Uma pergunta: a tradução do nosso dicionário tem algum erro?


> *alimaña*
> I ƒ alimária, ƒ. animália, ƒ.


 
Abraços.


----------



## amistad2008

Naticruz said:


> En español, de acuerdo con el DRAE, *alimaña* es un animal perjudicial a la caza menor: p.ej. la zorra, el gato montés, el Milán, etc.
> Confesando mi ignorancia os agradezco información sobre la palabra portuguesa correspondiente.
> Muchas gracias


 

predador do Lat. _ praedatore_

adj. e s. m., Zool., animal ou designativo de animal que ataca outros, destruindo-os.

No sé si he ayudado....


----------



## amistad2008

Giorgio Lontano said:


> Olá.
> 
> Uma pergunta: a tradução do nosso dicionário tem algum erro?
> 
> 
> Abraços.


 
Será que está correto? Num dicionário da Língua Portuguesa aparece assim:

alimária do Lat.  *_ alimali_ por _animalia_
s. f., 
animal irracional;
bruto.

Sds


----------



## Vanda

Giorgio, não está errado, digamos que não explica muito, não é muito exato!
Uma das traduções de animália e alimária é fera = animal bravio e carnívoro. 

Predador é excelente!


----------



## KHALIFAH

tal vez bicho do mato?


----------



## Naticruz

Bingo, Amistad 2008! *Predador* é sem dúvida a tradução correcta. Dei voltas à cabeça, consultei dicionários e não encontrei nada.
Giorgio, em minha opinião, a tradução do WR não está a 100%, porque *alimária* é qualquer animal irracional e, figuradamente é uma pessoa bruta, também chamada uma besta.
Agradeço a todos a vossa atenciosa colaboração e a Mangato o momento de boa disposição que me proporcionou.

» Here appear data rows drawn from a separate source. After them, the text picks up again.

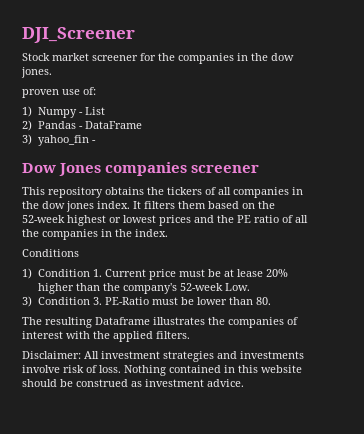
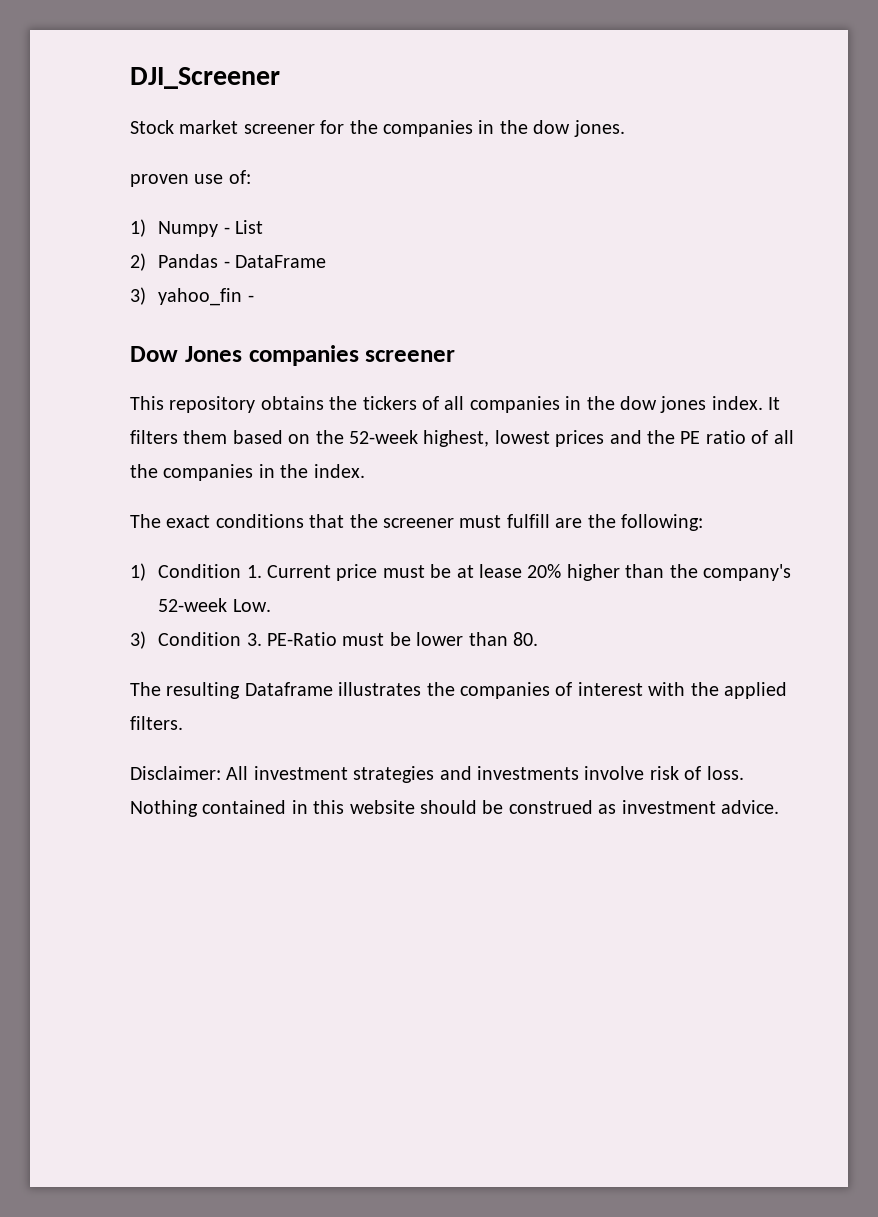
[67,215,121,226] highest or -> [423,430,490,447] highest,
[22,249,79,257] Conditions -> [130,514,703,531] The exact conditions that the screener must fulfill are the following:

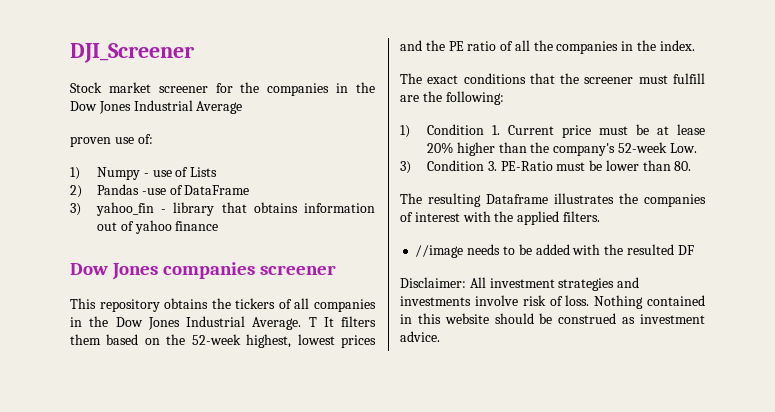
[533,120,625,137] dow jones. -> [70,100,243,114] Dow Jones Industrial Average
[235,220,264,234] List -> [152,167,218,177] use of Lists
[223,261,230,268] - -> [141,185,183,195] -use of
(254, 298) none -> [173,202,375,216] [96,220,219,234] library that obtains information out of yahoo finance
[619,396,763,413] dow jones index. -> [115,316,317,330] Dow Jones Industrial Average. T
(183, 723) none -> [415,244,694,258] // //image needs to be added with the resulted DF

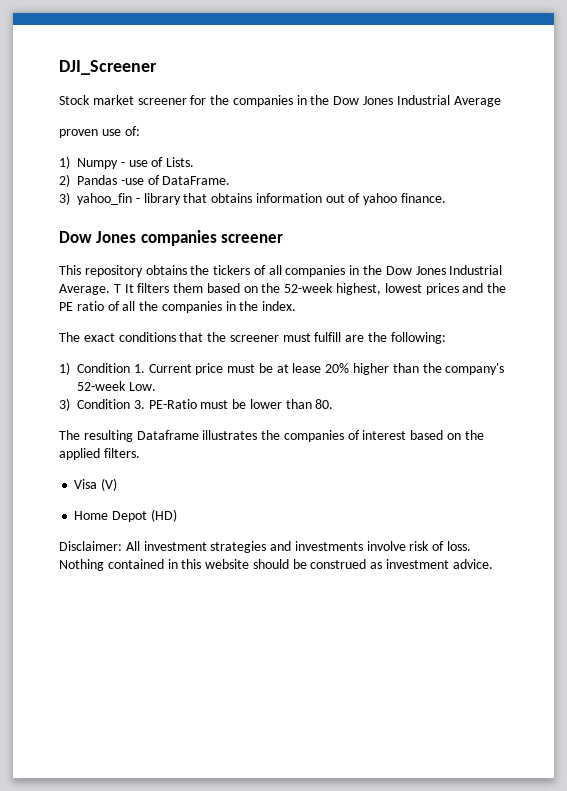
[190,167,218,177] Lists -> [166,157,195,167] Lists.
[184,185,250,195] DataFrame -> [162,176,231,185] DataFrame.
[175,221,219,231] finance -> [401,193,447,203] finance.
[462,211,491,222] with -> [410,430,462,440] based on
[415,244,694,258] //image needs to be added with the resulted DF -> [74,478,118,491] [74,509,177,522] Visa (V) // Home Depot (HD)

Claro que me referia ao milano mas adorei a «broma»
Um abraço.


----------



## Carfer

Naticruz said:


> Bingo, Amistad 2008! *Predador* é sem dúvida a tradução correcta. Dei voltas à cabeça, consultei dicionários e não encontrei nada.
> Giorgio, em minha opinião, a tradução do WR não está a 100%, porque *alimária* é qualquer animal irracional e, figuradamente é uma pessoa bruta, também chamada uma besta.
> Agradeço a todos a vossa atenciosa colaboração e a Mangato o momento de boa disposição que me proporcionou. Claro que me referia ao milano mas adorei a «broma»
> Um abraço.


 
O meu dicionário de espanhol-português (Porto Editora) traduz _alimaña_ por _alimária_, atribuindo-lhe o sentido genérico de _animal irracional_ que, segundo o meu dicionário monolingue (VOX, versão electrónica) a palavra também tem em espanhol:

*alimaña* (l. animalia; pl. de animal) 
1 Sustantivo femenino. Animal (irracional). 
2 Animal perjudicial a la caza menor o a la ganadería: la zorra y el milano son alimañas.

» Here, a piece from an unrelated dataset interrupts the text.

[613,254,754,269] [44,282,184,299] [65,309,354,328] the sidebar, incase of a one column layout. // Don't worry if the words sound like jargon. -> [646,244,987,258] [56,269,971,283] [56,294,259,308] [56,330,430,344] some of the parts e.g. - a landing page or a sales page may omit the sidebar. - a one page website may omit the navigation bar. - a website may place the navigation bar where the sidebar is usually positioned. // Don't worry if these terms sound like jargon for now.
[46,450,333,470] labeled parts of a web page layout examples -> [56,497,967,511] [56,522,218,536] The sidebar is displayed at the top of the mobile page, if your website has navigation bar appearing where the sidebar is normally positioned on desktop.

Neste segundo sentido também não encontro outro termo em português senão _'predador'_, embora, em bom rigor, predador, em português ou espanhol, é o animal que se alimenta de presas e não apenas o que é prejudicial para a caça pequena ou gado.


----------



## KHALIFAH

Me parece que la dificultad en traducir el término está en que muchas veces en Español se usa negativamente, para insultar a alguien de muy mala índole, y no para designar los animales a los cuales se refiere su definición, que solemos llamar simplemente animales salvajes, bestias, o de otra forma. Por eso propuse la expresión _bicho do mato (me recuerda una canción de Jorge Ben), _que en Portugués podría usarse también para referirse a un animal salvaje. 

Espero haber contribuido. Bienvenidas las aclaraciones, correcciones y demás.


----------



## KHALIFAH

Acho muito certeira essa última observação do Carfer aí.


----------



## Carfer

KHALIFAH said:


> Me parece que la dificultad en traducir el término está en que muchas veces en Español se usa negativamente, para insultar a alguien de muy mala índole


 
Nesse sentido, também em português. Chamar '_alimária_' a alguém é um insulto pesado, o mesmo que chamar-lhe '_besta_', como já a Nati tinha referido.


----------



## KHALIFAH

Tá. Aprendí.


----------